**Dataset records**
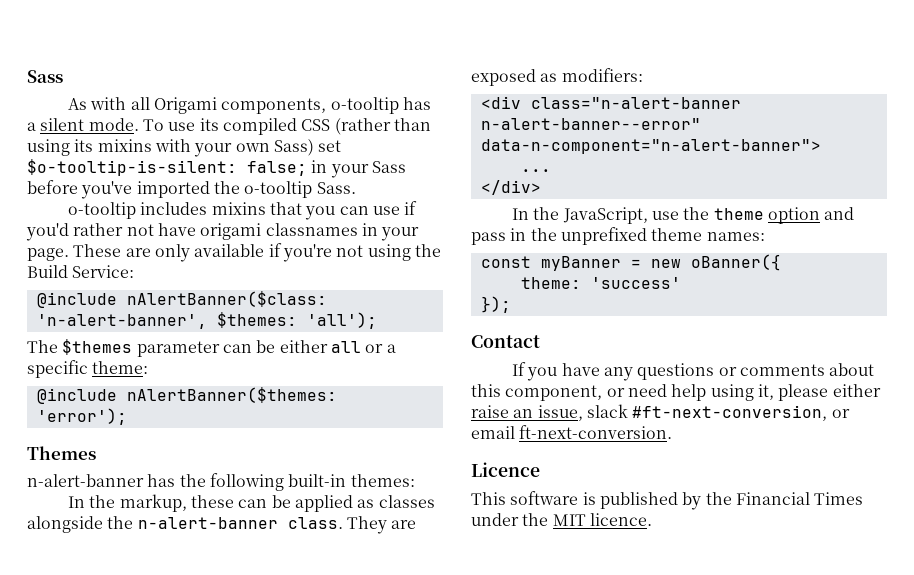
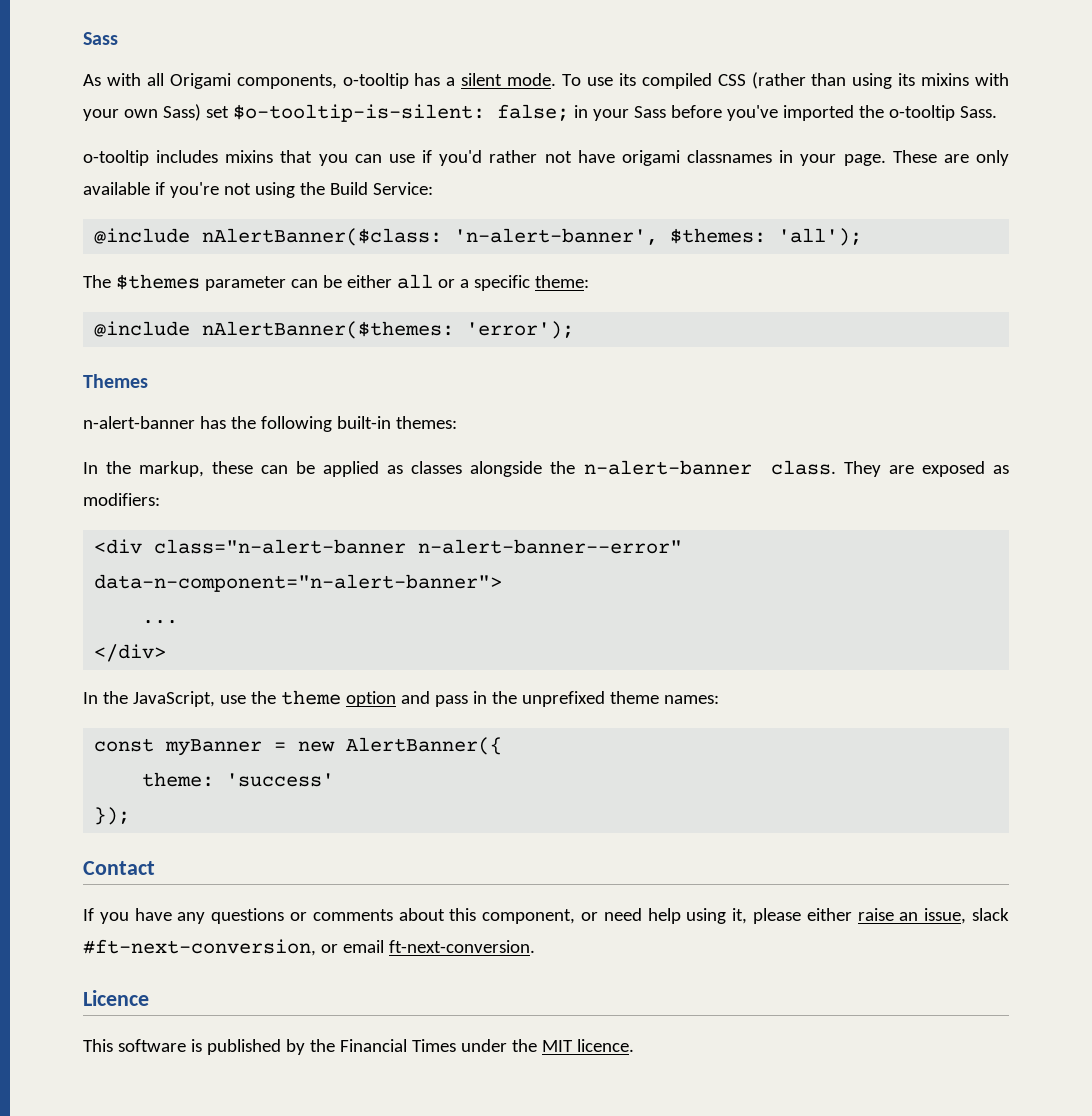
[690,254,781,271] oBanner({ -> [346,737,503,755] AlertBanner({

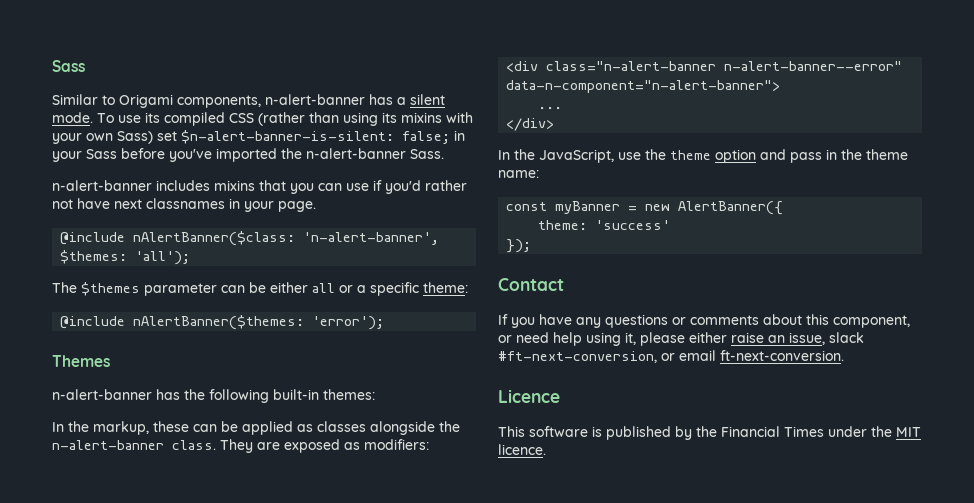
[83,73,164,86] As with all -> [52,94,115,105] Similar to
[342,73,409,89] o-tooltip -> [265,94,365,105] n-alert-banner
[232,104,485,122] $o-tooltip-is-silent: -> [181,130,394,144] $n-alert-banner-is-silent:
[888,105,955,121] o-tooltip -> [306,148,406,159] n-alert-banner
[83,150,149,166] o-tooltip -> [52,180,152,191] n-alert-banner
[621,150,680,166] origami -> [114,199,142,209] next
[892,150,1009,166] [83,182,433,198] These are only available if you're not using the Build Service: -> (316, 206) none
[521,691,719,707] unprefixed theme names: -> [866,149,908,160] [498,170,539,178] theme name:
* * *
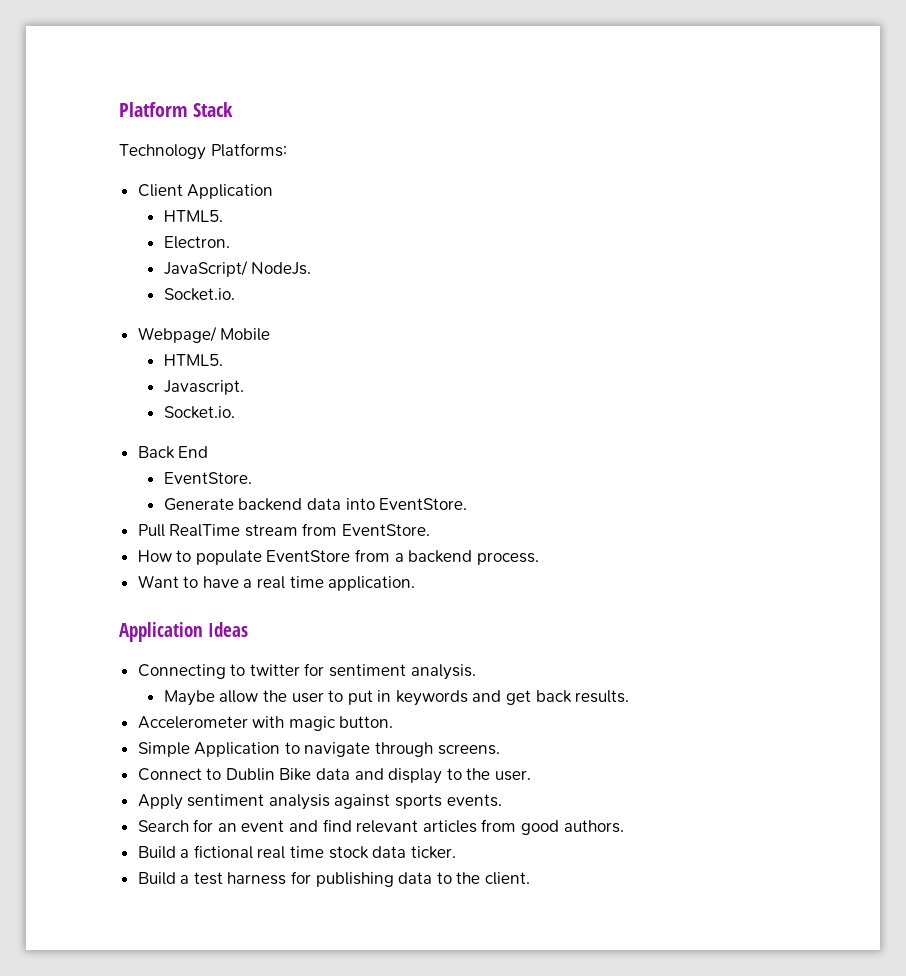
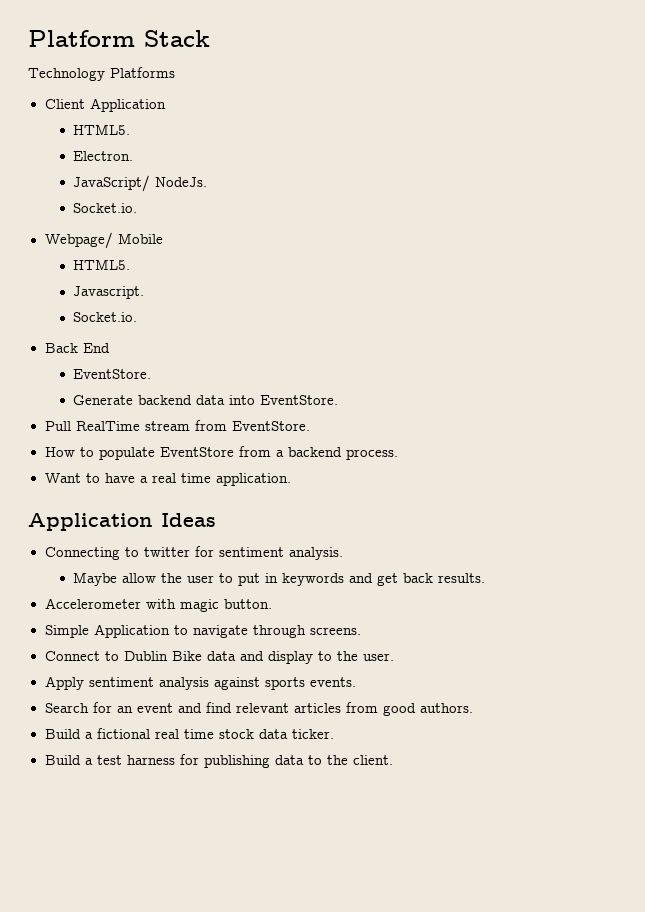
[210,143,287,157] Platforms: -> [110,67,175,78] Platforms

**Work order**
All lines in the listing above from the line containing "[83,73,164,86] As with" to the line containing "[521,691,719,707] unprefixed theme", inclusive, should be retyped exactly; no other lines should appear.

**Reply**
[83,73,164,86] As with all -> [52,94,115,105] Similar to
[342,73,409,89] o-tooltip -> [265,94,365,105] n-alert-banner
[232,104,485,122] $o-tooltip-is-silent: -> [181,130,394,144] $n-alert-banner-is-silent:
[888,105,955,121] o-tooltip -> [306,148,406,159] n-alert-banner
[83,150,149,166] o-tooltip -> [52,180,152,191] n-alert-banner
[621,150,680,166] origami -> [114,199,142,209] next
[892,150,1009,166] [83,182,433,198] These are only available if you're not using the Build Service: -> (316, 206) none
[521,691,719,707] unprefixed theme names: -> [866,149,908,160] [498,170,539,178] theme name:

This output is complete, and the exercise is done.